What are we actually putting out into the world? What are we taking part in, feeding, validating, or giving our support to? If life’s made up of all the little things we do, all the ways we’re influencing others and shaping realities now and into the future, what is it we’re creating through our online actions and interactions? What kind of world are we carrying forward here?
When talking about modern technology and the impacts it’s having, it’s easy to get pulled down either the path of benefits or shortcomings: those two columns whereby we add up all the good, all the bad, and try to form an overall judgement. It’s clearly an ambivalent force, one that can work with or against us. But are we right to simply strike the plusses off against the minuses and call it even?
In many ways, tech seems to be pulling at the very threads of society and what it means to be human: challenging us to remember what matters and not get distracted by all life’s possible distractions (see Notes One). Having all society’s systems and functions redirected, deconstructed, reconfigured into this new format might be presented as essentially ‘the same’; but is that really the case?
It just seems we’re being encouraged to think that life is easy. It’s so easy to go online and do pretty much whatever you want without much tangible real-world feedback: everything’s this click away, made more integrated and ‘friendly’ every day, but our choices and actions matter just as much as they ever did.
Perhaps our choices even matter more than before? Given these systems are so much more coordinated and far-reaching than anything humanity’s previously been capable of, our actions are presumably having a wider impact than ever before. So, while it might be ‘easy’ to do these incredible things, are we actually being all that responsible in how we’re going about it?
And that’s not at all simple to answer. In part, because there are billions of us and goodness knows what everyone’s getting up to; in part because all this has developed so quickly it’s hard to get a handle on what it means and how to integrate it into our lives for the best; and in part because it often seems we’re not actively encouraged to understand so much as go with the flow (Notes Two).

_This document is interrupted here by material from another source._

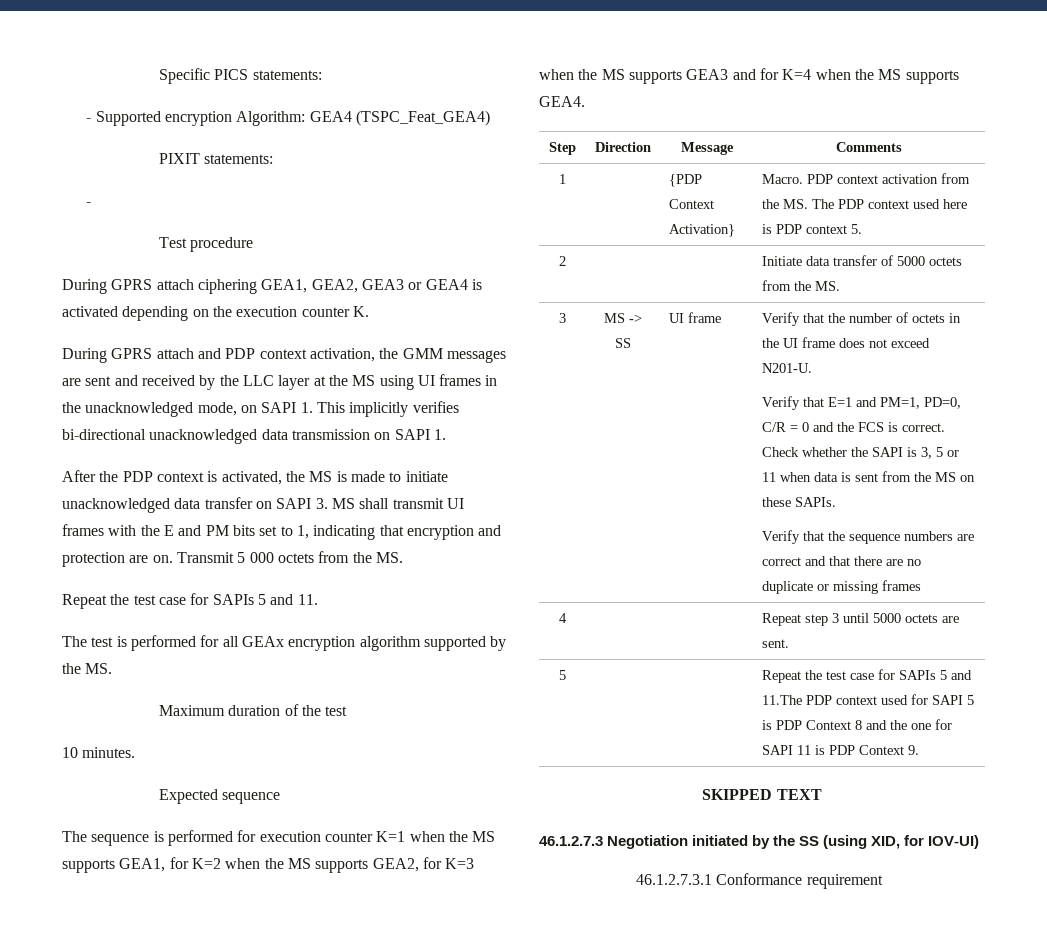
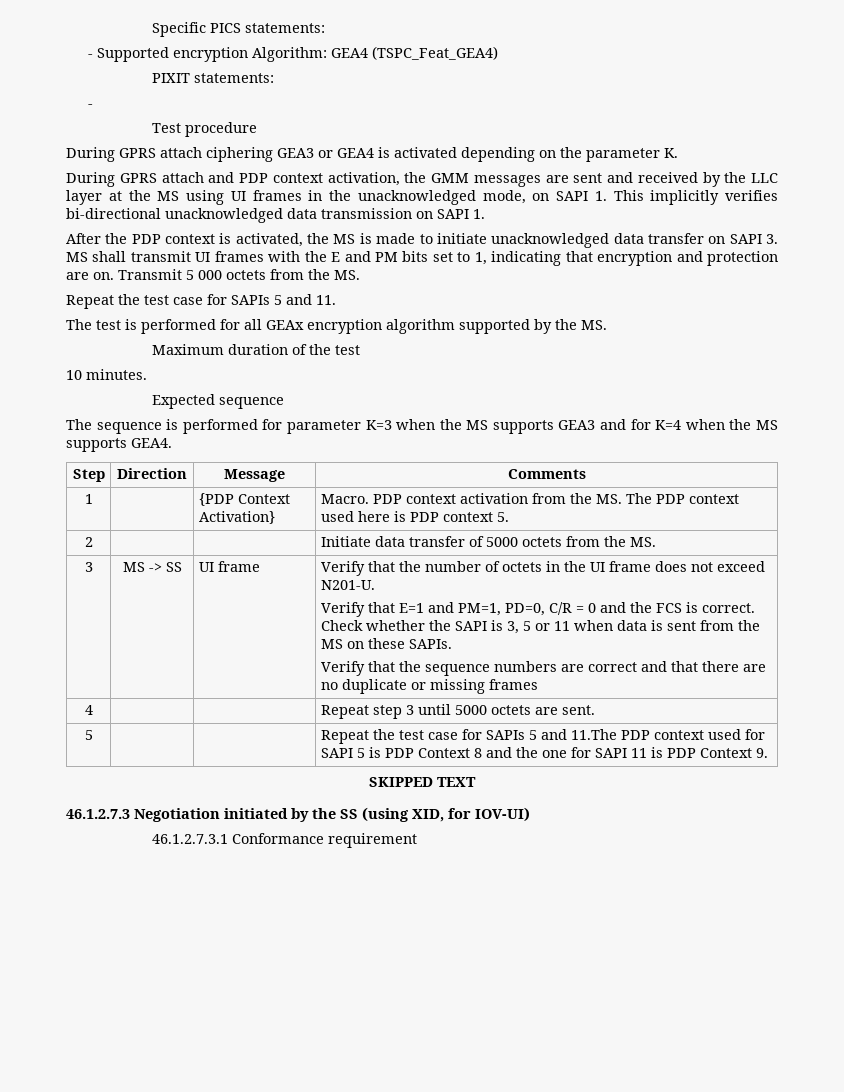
- During GPRS attach ciphering GEA1, GEA2, GEA3 or GEA4 is activated depending on the execution counter K.
+ During GPRS attach ciphering GEA3 or GEA4 is activated depending on the parameter K.
- The sequence is performed for execution counter K=1 when the MS supports GEA1, for K=2 when the MS supports GEA2, for K=3 when the MS supports GEA3 and for K=4 when the MS supports GEA4.
+ The sequence is performed for parameter K=3 when the MS supports GEA3 and for K=4 when the MS supports GEA4.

But then, if all this is reshaping our lives and the world around us, is that response sufficient? Can we afford to be complacent, overwhelmed, or resigned to the realities being woven around us? What if society is indeed being pulled apart by this as we let all the infrastructures and interactions of our lives be mediated through this system with a mind of its own?
What if we let that take over all the finesse, beauty, and compassion of human civilisation? Alternatively, how might we hold our own within such a world to ensure we’re retaining awareness of and responsibility for all we’re creating?
Notes and References:
Note 1: All that’s going on around us
Note 1: Tuning out from environment
Note 1: What we know to pass on
Note 1: Desensitised to all we’re told?
Note 1: Smart to play the system?
Note 2: Concerns over how we’re living
Note 2: Does anything exist in isolation?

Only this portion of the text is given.